B : fine storytelling and writing, but not quite a cohesive whole

See our review for fuller assessment.




Review Summaries
Source Rating Date Reviewer
The Guardian . 4/12/2012 Nicholas Lezard
The Independent . 10/11/2012 Emilia Ippolito
The LA Times . 30/9/2012 David L. Ulin
The NY Times Book Rev. . 16/12/2012 Sheila Glaser
Publishers Weekly . 9/7/2012 .


  From the Reviews:
  • "The book is, among other things, an examination into the reliability or otherwise of literature. (...) The Polish Boxer is a book that picks away at the idea of belonging as though at a scab; by which I mean to suggest that running all the way through it is a painful awareness of never quite fitting in, whether because of a state of mind, as in the case of Halfon's student, or because you are carrying within you the heritage of two antagonistic halves." - Nicholas Lezard, The Guardian

  • "There is a sophisticated hide-and-seek game played by the author with the reader, which sees the plot submerge and re-emerge in an alternating rhythm. (...) We cannot resist following the author/narrator by thinking of possible ways of deceiving him in return in a fascinating thriller.

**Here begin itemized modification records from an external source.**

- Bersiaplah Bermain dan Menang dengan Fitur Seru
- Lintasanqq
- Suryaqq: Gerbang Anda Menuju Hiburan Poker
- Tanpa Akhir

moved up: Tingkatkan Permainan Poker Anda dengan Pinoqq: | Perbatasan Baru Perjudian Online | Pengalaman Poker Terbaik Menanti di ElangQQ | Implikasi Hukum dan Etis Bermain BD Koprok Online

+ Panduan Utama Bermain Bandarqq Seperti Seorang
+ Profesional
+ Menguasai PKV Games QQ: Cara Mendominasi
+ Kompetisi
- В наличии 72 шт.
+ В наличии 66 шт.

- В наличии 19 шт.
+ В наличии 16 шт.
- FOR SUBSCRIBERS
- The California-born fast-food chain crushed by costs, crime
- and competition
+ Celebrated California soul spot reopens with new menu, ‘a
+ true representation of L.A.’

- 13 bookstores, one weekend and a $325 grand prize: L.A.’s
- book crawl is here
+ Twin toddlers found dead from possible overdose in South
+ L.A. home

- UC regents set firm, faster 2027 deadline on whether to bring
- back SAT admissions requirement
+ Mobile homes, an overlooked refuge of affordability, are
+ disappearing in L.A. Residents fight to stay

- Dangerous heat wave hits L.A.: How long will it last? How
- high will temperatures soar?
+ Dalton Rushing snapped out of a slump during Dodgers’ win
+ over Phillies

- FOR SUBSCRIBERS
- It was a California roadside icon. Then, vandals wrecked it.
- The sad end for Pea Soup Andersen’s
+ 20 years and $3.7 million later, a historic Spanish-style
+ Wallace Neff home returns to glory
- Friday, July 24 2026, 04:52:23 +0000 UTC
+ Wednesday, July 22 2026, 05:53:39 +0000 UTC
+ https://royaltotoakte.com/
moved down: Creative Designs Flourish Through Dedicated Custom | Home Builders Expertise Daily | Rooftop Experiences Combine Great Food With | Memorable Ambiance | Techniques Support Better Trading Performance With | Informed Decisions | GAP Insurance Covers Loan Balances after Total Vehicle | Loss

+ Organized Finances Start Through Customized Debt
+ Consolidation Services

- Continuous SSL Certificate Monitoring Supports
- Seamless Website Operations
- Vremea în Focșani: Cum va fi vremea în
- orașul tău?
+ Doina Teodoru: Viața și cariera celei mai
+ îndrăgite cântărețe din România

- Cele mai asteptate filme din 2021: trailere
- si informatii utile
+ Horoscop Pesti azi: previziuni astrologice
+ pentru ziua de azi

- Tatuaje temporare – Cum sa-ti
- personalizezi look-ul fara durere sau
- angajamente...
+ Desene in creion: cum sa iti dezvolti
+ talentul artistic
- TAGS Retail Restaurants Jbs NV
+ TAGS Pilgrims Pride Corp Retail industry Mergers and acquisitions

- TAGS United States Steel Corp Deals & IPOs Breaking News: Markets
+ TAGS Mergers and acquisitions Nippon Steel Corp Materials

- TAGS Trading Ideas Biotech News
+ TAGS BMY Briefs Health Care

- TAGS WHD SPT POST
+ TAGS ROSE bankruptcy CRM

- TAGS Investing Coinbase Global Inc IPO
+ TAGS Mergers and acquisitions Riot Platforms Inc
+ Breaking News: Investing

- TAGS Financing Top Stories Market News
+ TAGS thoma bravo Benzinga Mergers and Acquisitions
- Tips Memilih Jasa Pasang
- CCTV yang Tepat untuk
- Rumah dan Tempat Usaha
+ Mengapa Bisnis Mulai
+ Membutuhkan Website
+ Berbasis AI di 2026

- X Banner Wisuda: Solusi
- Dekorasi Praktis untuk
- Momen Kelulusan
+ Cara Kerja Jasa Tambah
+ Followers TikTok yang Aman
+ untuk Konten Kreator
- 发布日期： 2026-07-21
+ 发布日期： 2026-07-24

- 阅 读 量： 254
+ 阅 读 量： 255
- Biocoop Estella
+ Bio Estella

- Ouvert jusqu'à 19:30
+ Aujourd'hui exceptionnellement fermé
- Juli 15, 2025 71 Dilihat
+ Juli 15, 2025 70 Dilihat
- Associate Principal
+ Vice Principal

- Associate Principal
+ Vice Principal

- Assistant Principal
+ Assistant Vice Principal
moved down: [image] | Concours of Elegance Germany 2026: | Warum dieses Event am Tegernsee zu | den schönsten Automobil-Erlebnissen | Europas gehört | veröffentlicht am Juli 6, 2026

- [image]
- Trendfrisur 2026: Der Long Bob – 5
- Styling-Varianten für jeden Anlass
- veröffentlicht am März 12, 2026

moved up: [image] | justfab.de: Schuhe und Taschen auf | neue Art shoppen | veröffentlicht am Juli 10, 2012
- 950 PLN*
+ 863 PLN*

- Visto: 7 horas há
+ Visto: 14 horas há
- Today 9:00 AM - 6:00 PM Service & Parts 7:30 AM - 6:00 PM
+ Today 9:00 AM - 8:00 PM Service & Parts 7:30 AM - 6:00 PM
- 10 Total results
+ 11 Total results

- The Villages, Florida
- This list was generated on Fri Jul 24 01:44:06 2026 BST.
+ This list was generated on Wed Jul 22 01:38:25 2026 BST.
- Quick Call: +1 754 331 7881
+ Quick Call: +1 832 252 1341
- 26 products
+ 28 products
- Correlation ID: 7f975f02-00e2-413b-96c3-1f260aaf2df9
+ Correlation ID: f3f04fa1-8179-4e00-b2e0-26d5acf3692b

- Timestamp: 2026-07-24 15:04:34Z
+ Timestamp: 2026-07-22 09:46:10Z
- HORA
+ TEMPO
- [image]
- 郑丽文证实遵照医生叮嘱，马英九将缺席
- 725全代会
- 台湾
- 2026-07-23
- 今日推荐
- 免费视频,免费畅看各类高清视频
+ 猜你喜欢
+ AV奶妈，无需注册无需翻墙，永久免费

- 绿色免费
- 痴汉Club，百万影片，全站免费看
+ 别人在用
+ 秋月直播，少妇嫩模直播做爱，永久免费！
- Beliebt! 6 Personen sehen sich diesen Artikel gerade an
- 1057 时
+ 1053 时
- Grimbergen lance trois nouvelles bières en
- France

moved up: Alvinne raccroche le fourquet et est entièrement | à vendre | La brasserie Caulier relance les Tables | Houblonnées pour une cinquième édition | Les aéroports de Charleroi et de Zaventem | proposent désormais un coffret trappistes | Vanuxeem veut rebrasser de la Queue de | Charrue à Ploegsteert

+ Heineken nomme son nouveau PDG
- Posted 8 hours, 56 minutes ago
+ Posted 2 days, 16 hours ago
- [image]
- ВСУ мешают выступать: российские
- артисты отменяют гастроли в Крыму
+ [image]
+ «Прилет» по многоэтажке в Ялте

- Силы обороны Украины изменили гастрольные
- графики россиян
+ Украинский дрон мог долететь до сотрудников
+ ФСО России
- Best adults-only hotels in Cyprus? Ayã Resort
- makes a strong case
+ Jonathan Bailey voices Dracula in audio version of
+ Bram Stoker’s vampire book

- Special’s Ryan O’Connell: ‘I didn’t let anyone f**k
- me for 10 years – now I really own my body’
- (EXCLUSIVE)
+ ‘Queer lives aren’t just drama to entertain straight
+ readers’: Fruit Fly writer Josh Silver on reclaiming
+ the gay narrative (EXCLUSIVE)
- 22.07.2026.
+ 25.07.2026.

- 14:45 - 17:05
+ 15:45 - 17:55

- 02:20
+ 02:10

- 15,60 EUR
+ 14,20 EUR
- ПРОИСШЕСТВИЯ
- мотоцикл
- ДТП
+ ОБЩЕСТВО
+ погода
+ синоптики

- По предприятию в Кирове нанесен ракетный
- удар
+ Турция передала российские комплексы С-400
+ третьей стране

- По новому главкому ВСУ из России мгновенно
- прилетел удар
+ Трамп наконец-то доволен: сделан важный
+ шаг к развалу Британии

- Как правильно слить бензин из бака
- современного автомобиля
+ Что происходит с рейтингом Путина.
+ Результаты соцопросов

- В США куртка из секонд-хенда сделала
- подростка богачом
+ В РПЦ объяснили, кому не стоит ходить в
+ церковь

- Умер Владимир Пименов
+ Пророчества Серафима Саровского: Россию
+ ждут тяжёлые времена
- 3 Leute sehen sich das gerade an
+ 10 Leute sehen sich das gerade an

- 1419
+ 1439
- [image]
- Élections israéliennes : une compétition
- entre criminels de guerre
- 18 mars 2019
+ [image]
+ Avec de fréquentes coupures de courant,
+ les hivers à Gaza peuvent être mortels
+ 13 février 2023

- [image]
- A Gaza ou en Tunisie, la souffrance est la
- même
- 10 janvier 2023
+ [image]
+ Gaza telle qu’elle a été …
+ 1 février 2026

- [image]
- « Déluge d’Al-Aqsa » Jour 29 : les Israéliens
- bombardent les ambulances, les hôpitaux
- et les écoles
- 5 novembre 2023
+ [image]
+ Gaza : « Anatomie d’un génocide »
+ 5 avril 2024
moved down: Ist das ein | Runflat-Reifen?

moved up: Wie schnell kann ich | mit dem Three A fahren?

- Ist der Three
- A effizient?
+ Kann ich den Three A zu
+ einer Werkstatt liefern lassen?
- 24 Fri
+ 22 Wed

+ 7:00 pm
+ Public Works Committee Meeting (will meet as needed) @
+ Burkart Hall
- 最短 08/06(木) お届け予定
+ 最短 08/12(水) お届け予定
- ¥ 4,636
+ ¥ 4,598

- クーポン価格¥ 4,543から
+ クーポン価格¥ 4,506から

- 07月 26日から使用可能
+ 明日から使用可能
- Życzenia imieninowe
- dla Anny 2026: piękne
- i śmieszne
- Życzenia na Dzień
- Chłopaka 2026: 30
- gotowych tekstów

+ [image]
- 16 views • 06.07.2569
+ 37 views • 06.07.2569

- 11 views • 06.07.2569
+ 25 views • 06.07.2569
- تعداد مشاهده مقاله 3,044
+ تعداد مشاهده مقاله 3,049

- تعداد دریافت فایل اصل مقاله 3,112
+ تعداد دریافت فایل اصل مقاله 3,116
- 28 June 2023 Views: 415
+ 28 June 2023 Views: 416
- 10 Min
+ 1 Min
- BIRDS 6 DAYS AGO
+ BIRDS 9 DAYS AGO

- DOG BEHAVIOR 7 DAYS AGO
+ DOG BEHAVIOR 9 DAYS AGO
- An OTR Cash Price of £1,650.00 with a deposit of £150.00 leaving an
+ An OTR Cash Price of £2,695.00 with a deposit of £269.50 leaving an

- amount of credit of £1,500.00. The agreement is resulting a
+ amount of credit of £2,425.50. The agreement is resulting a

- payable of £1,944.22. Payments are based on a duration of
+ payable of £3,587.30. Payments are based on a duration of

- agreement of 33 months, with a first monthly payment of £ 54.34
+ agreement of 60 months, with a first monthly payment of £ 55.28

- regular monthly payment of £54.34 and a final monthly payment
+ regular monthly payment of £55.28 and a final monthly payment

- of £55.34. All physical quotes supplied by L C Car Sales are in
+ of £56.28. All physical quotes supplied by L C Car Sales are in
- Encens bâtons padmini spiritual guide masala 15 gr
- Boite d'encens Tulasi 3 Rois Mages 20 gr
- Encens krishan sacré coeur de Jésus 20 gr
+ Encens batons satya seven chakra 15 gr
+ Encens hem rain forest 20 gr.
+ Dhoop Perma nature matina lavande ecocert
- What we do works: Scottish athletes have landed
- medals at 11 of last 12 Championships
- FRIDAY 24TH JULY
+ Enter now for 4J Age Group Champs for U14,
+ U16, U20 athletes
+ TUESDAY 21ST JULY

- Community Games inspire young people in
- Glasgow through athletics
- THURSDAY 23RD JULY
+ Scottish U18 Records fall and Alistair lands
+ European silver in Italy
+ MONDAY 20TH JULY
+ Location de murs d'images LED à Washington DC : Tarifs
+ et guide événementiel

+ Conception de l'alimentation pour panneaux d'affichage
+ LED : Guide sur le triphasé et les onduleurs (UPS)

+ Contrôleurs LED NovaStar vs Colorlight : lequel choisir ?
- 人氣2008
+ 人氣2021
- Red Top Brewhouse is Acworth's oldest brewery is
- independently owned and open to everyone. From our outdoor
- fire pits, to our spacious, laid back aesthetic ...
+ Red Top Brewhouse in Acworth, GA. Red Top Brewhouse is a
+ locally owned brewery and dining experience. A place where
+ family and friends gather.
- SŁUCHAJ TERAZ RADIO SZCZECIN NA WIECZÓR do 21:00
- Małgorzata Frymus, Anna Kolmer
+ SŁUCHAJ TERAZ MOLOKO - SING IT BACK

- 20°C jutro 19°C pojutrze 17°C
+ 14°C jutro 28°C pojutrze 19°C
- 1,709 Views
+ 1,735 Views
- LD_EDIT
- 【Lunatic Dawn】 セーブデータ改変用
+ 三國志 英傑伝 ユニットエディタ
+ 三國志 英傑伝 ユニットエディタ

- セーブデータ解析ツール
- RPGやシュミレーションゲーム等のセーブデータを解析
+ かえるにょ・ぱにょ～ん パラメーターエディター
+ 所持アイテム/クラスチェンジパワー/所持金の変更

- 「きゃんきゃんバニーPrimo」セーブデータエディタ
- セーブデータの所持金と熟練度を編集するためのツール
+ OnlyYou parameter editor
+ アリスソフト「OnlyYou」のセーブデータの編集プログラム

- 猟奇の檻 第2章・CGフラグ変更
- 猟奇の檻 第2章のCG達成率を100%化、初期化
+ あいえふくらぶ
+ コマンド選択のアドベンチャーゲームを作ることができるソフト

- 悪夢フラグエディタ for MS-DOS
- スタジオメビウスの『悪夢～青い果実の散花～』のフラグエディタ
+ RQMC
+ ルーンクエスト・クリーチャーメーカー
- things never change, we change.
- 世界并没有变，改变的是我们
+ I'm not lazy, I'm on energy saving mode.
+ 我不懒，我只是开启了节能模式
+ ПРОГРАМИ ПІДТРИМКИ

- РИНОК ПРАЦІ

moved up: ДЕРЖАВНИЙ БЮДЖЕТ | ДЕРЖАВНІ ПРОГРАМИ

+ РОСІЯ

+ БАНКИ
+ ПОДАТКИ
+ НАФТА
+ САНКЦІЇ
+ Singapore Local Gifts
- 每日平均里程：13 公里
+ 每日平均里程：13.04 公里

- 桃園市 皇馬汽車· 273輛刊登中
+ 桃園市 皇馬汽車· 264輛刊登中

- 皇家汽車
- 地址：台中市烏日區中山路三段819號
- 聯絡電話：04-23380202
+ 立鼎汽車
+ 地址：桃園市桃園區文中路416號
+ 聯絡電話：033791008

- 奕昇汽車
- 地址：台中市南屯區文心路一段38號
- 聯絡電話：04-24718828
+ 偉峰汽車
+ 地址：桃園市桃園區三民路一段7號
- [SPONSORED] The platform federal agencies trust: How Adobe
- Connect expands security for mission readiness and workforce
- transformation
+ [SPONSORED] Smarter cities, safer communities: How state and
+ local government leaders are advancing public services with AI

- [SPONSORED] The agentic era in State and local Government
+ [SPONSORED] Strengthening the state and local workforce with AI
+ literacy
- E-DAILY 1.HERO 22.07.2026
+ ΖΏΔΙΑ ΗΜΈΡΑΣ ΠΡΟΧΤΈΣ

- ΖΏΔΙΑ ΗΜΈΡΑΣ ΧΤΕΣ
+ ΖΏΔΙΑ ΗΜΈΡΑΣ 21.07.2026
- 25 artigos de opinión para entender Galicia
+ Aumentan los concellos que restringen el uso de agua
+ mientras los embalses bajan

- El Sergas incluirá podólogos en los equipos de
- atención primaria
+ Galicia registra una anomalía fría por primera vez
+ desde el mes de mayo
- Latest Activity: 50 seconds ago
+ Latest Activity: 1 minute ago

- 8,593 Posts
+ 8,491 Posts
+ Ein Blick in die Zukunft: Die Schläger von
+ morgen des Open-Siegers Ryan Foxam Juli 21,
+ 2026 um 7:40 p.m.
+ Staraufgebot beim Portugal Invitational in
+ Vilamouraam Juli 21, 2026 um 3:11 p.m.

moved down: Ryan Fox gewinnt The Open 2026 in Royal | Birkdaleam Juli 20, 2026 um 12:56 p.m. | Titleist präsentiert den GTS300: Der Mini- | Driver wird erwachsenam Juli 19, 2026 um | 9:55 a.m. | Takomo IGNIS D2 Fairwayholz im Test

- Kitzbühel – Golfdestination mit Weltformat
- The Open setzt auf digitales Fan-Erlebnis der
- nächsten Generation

This is a stimulating and inspiring read." - Emilia Ippolito, The Independent

  • "(A) book that willfully and delightfully blurs the boundaries among novel, memoir and meditation (.....) The Polish Boxer is the first book of Halfon's to be translated into English, and it is all about that contradiction: How do we make meaning when meaning eludes us at every turn ?" - David L. Ulin, The Los Angeles Times

  • "Eduardo Halfon is the author of 11 books, but The Polish Boxer is his first to be translated into English, by, as it happens, five translators. This seems less a testament to the difficulty of the novel than a playful nod to one of its central preoccupations: how translation is a form of writing and writing is a form of translation. It is the sort of concern that can easily become ponderous in the wrong hands; in Halfon’s, it is funny and revelatory." - Sheila Glaser, The New York Times Book Review

  • "Thus right away, we’re in the murky half-light where fiction meets memoir meets memory and the impossibility thereof. It’s interesting territory, but it’s not immediately clear what that slippage does to enhance the loose skein of past and present events that befall Eduardo." - Publishers Weekly

Please note that these ratings solely represent the complete review's biased interpretation and subjective opinion of the actual reviews and do not claim to accurately reflect or represent the views of the reviewers. Similarly the illustrative quotes chosen here are merely those the complete review subjectively believes represent the tenor and judgment of the review as a whole. We acknowledge (and remind and warn you) that they may, in fact, be entirely unrepresentative of the actual reviews by any other measure.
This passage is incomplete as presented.